### Task brief
Among the lines below, count those containing the word "Dress". Give the number only.

Content revision data
• • • •

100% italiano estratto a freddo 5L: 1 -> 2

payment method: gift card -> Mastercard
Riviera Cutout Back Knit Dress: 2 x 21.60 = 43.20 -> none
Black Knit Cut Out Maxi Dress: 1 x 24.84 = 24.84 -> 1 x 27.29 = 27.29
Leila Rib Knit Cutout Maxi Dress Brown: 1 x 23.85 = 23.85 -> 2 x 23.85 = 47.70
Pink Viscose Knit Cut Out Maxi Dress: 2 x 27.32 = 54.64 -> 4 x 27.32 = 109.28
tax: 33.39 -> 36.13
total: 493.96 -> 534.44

• • • •

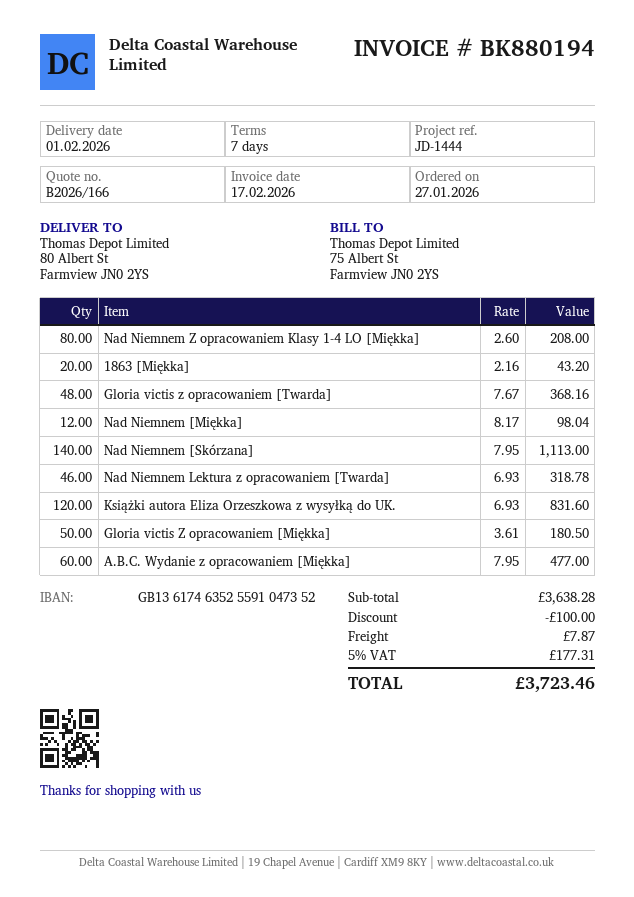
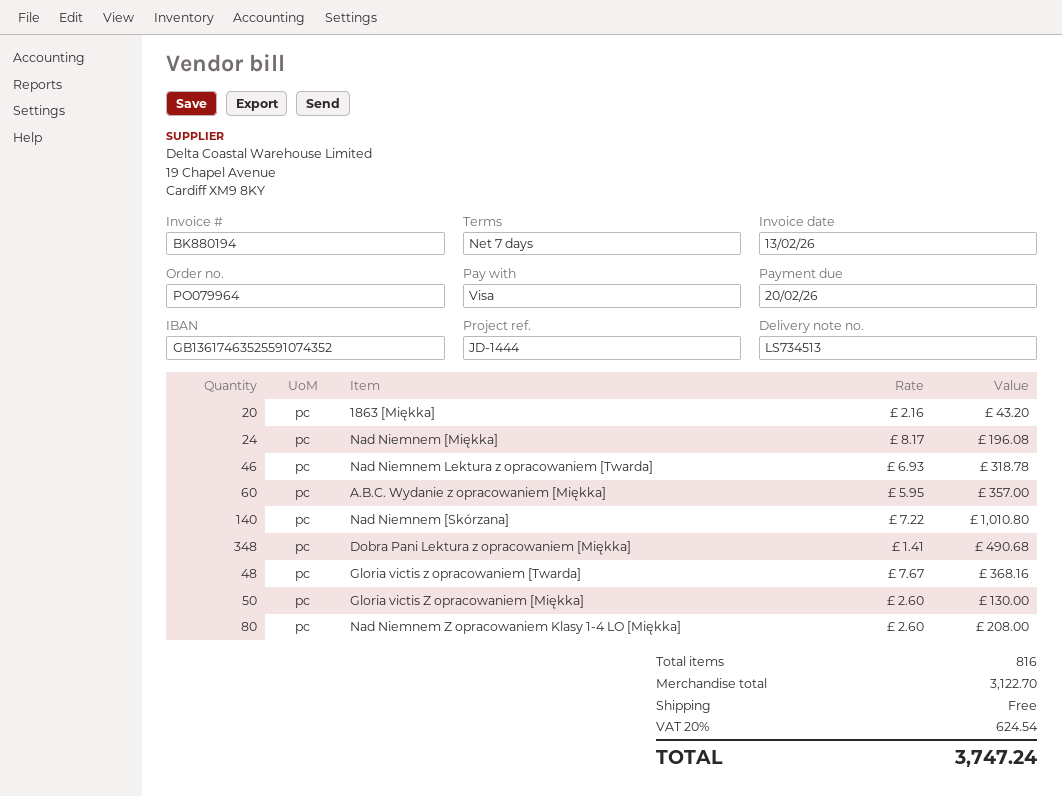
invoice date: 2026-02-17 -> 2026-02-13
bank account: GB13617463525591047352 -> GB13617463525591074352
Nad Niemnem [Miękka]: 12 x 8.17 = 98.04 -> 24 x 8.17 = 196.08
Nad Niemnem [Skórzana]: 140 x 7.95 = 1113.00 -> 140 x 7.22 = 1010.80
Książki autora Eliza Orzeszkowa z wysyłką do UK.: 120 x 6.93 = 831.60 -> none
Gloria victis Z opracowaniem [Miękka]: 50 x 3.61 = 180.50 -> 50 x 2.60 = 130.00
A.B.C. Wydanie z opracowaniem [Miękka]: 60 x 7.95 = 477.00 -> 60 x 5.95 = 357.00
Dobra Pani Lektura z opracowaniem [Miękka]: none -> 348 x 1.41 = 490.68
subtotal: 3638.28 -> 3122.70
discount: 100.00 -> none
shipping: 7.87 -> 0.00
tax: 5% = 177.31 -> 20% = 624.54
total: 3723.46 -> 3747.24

• • • •

### Expected answer
4